═══ Extracted information

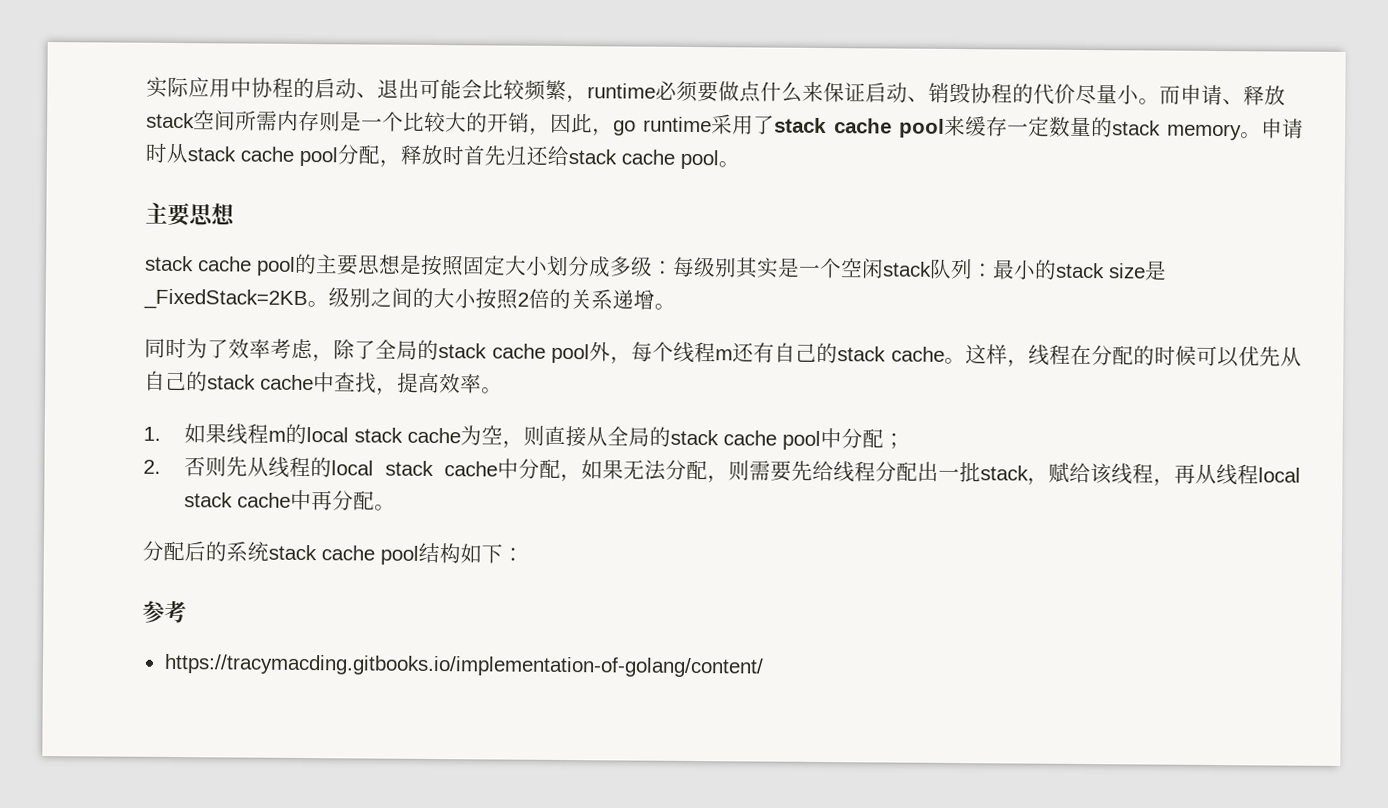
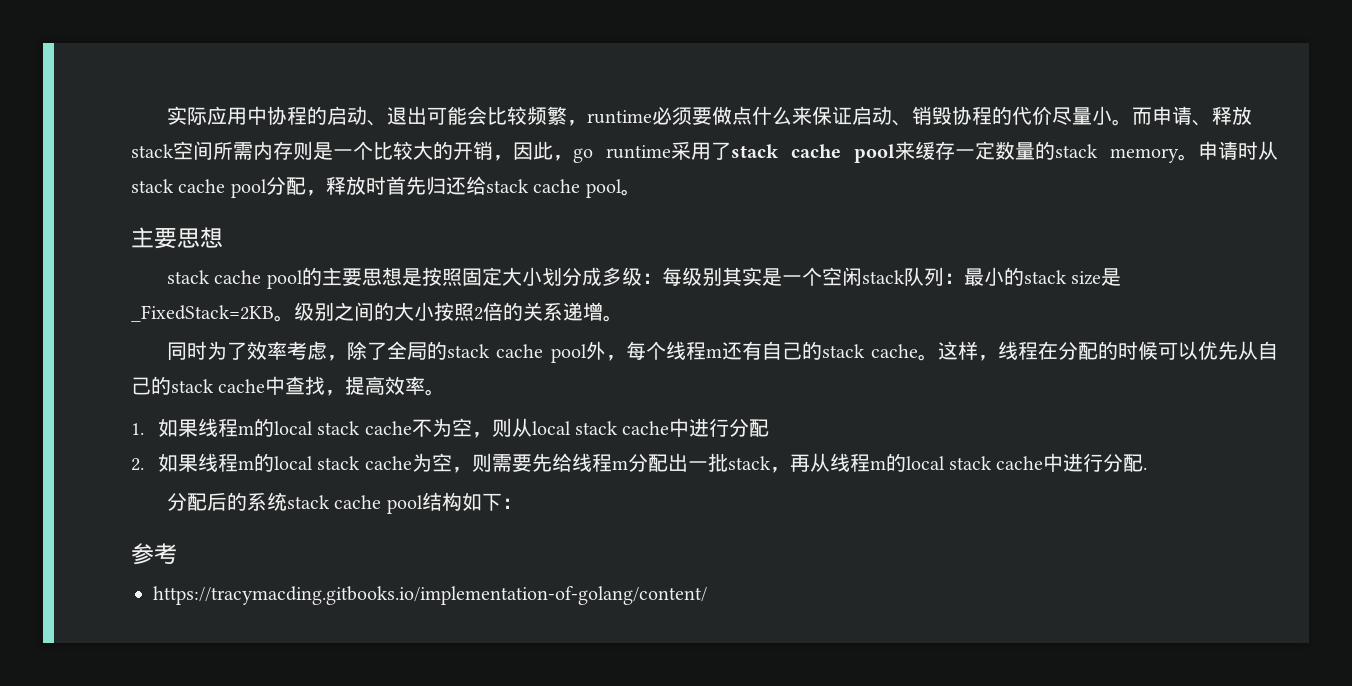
[459,425,905,450] 为空，则直接从全局的stack cache pool中分配； -> [411,418,770,438] 不为空，则从local stack cache中进行分配
[183,456,708,483] 否则先从线程的local stack cache中分配，如果无法分配 -> [157,453,452,472] 如果线程m的local stack cache为空
(876, 471) none -> [611,460,628,470] m
[1048,462,1175,487] 赋给该线程， -> (790, 470) none
[1258,467,1301,483] [183,489,396,511] local stack cache中再分配。 -> [869,453,1148,472] m的local stack cache中进行分配.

══════

Assignment: What you produce must match the listing word for word, with no images in it.

Task solution:
[459,425,905,450] 为空，则直接从全局的stack cache pool中分配； -> [411,418,770,438] 不为空，则从local stack cache中进行分配
[183,456,708,483] 否则先从线程的local stack cache中分配，如果无法分配 -> [157,453,452,472] 如果线程m的local stack cache为空
(876, 471) none -> [611,460,628,470] m
[1048,462,1175,487] 赋给该线程， -> (790, 470) none
[1258,467,1301,483] [183,489,396,511] local stack cache中再分配。 -> [869,453,1148,472] m的local stack cache中进行分配.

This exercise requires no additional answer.